Waller Lisle Harrison, Jr., of Lebanon, Kentucky, was a former member of the American Field Service. He was killed in an airplane accident in France on October 3, 1918, and is now buried in the St. Mihiel American Cemetery, Thiaucourt, France. 2Lt Harrison was one of the 171 American servicemen who trained at the Third Aviation Instruction Center in France and died between 1917-1919.

From Find a Grave:
American Field Ambulance Service
Harrison joined the American Field Service in February 1917, serving in sections 12 and 3. After nine months he was released to go into Aviation. He was 22 years of age, a student at Oberlin University and his home was in Oberlin, Ohio.
Born July 12, 1896, in Lebanon, Kentucky. Son of Waller Lisle and Margaret Dugan Harrison. Educated Lebanon High School, Louisville Training School, and Oberlin College, Class of 1919. Joined American Field Service, February 14, 1917 ; attached Section Twelve in France and Three in Balkans to November 6, 1917. Enlisted U. S. Aviation. Commissioned Second Lieutenant.
Killed in aeroplane accident, October 3, 1918, while training, Aviation Instruction Center, Issoudun. Buried American Cemetery, Issoudun, Indre.
"Harry was good as an aviator as in everything else he tried," writes one of his comrades, "and his death was caused by his overzealousness in doing his duty. He went into the air when he was feeling badly and should have rested, because he felt that he must fly in order to get in his work and not hold up the classes. His idea was most commendable, the result of it most disastrous, but it just went to make up the calibre of the boy."
His father has written of him: "Early in life he developed qualities which indicated that he thought for himself, drew his own conclusions, and was true to his convictions regardless of consequences."

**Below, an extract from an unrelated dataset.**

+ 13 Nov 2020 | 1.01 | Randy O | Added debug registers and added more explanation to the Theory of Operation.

From February until November, 1917, he served with the American Field Service, first on the western front, as a member of Section Twelve, and later with Section Three in the Orient. Of a particularly attractive personality, --- popular, daring, and with many choice friends, --- he quickly made a place for himself in both Sections as the following quotation from one of his companions proves: "Unselfish, generous to a fault, he was truly a man among men and the example of living that he set helped us all."
When, in November, he was released from the Field Service on his return from Albania, his greatest desire was to be accepted in the Aviation Service of the American Army. Although he might easily have returned to America, or enlisted in some other branch of service in France, he waited for six long weeks for his application to go through, working, in the meantime, at such odd jobs as he could find in Paris, making enough to buy a scanty allowance of food, and sleeping on the floor, with his army blankets as his only bed, yet never for a moment regretting his decision to hold out for aviation.

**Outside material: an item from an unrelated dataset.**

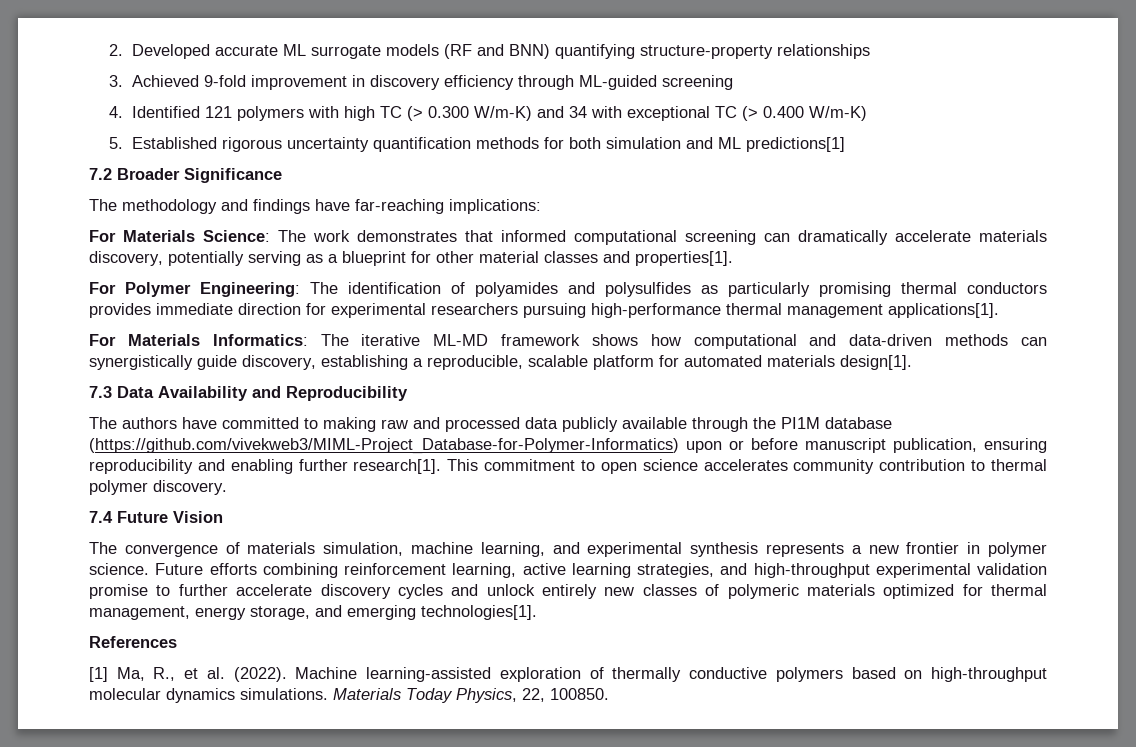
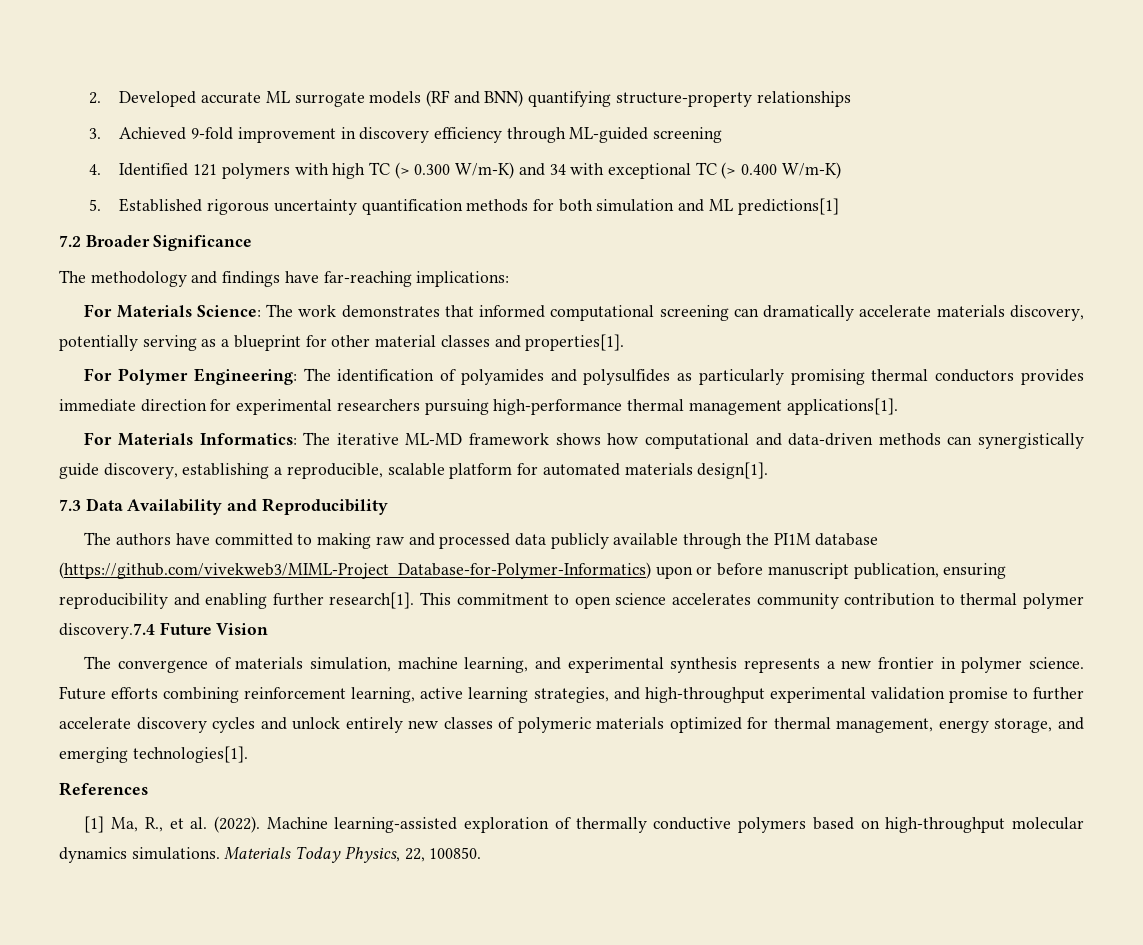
- This commitment to open science accelerates community contribution to thermal polymer discovery.
- 7.4 Future Vision
+ This commitment to open science accelerates community contribution to thermal polymer discovery.7.4 Future Vision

He was the type of lad destined to serve the world and he served it to his utmost. Not only did he give his service and his life to the cause for which his country was fighting, but more than this, he bequeathed to his comrades the memory of a character and personality which must always be an inspiration to them. As one of them has written of him:
"His was the supreme sacrifice and such a man was he that he met it as only a gentleman and a good soldier could meet it, for that was Harry throughout his life. His memory will never pass, for he was chief among us in giving the true conception of what real life is like. We are weighed down with the sadness of his passing, but such was the man and such the cause for which he died that the sadness can be only for the lonesomeness we feel. He has shown us the way, the hardest way that we shall ever have to go, and with the memory of his graciousness in doing his duty, our duty seems easy."